Also, when the terms are made part of the contract then the remedies depends upon the kind
of breach that is rendered by the parties, that is: (Gillies 2004)
i. Whether a condition is breached – a condition is the essential term of the contract
and if not performed render the contract ineffective, a contract can be terminated
and damages can be claimed if the term is violated Poussard v Spiers and Pond
(1876);
ii. Whether a warranty is breached – these are non essential terms and only damage
scan be ascertained Bettini v Gye (1876)
Application of law
It is submitted that are several terms that are made part of the contract. The terms include:
i. That the guest suits are available;
ii. That an open fire space will be provide;
iii. That cable and TVs are available;
iv. A spa bathroom is included;
v. A panoramic view from a private balcony is provided looking out on the
snowfields and the snow covered mountains.
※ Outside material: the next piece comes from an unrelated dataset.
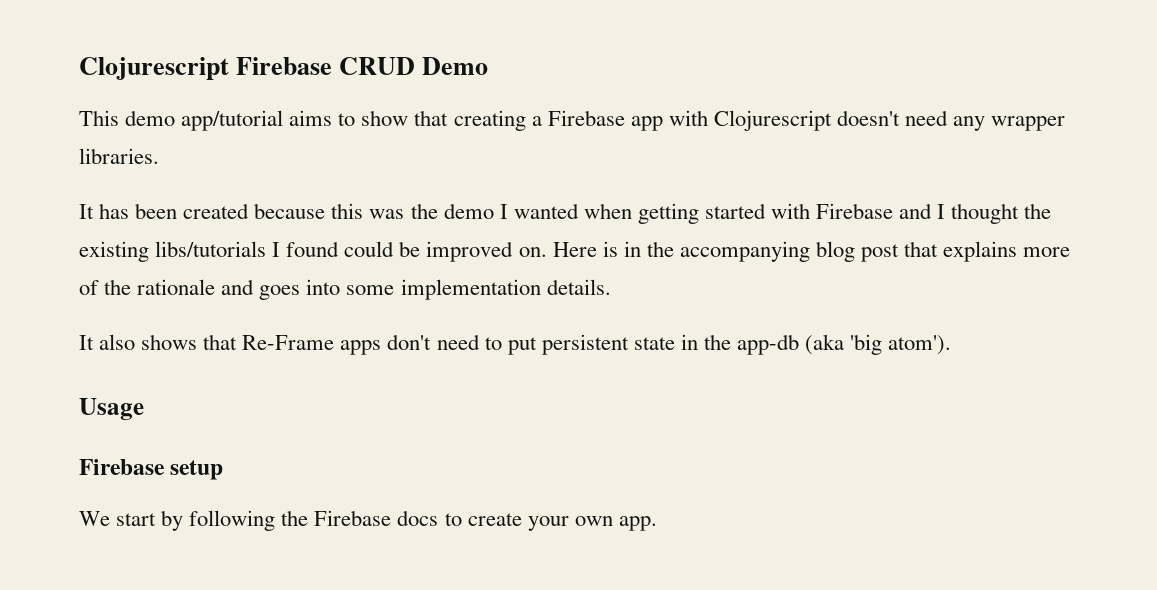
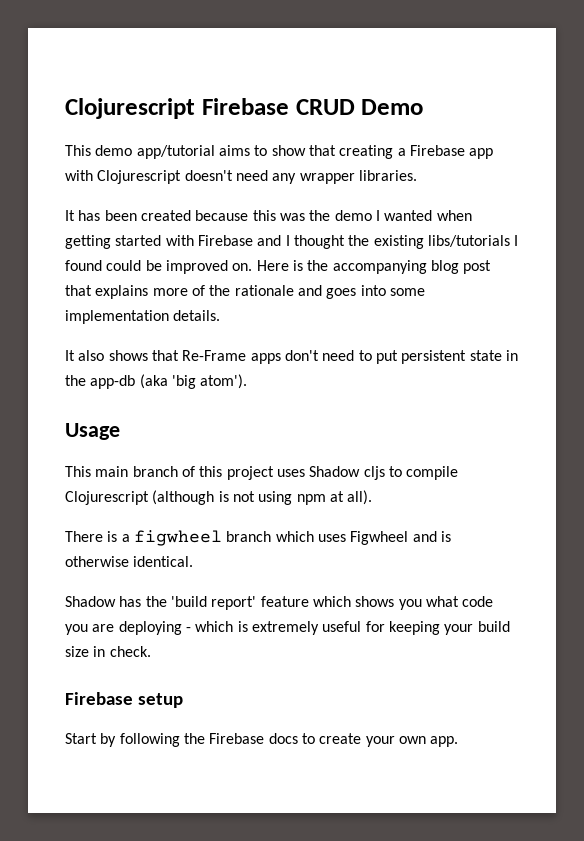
[623,241,641,257] in -> (303, 265) none
(144, 409) none -> [65,466,459,480] [65,490,373,505] [65,530,451,546] [65,556,194,567] [65,596,494,610] [65,621,510,635] [65,646,151,657] // This main branch of this project uses Shadow cljs to compile Clojurescript (although is not using npm at all). // There is a figwheel branch which uses Figwheel and is otherwise identical. // Shadow has the 'build report' feature which shows you what code you are deploying - which is extremely useful for keeping your build size in check.
[79,511,157,526] We start -> [65,733,97,744] Start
These are the terms which are made part of the contract and are the essence of the contract.
Vincenzo had made a contract on the pretext that these terms must be complying with by
George.
But, it was later found that the rooms do not have any private balcony nor is there any kind of
panoramic views. Instead of the private balcony and panoramic views that he was expecting,
his room was facing a grey wall from another building and had no balcony at all.
Document Page
6
Thus, the main terms that are made part of the contract are not complying with. Thus, the
terms were conditions and the same were violated by George.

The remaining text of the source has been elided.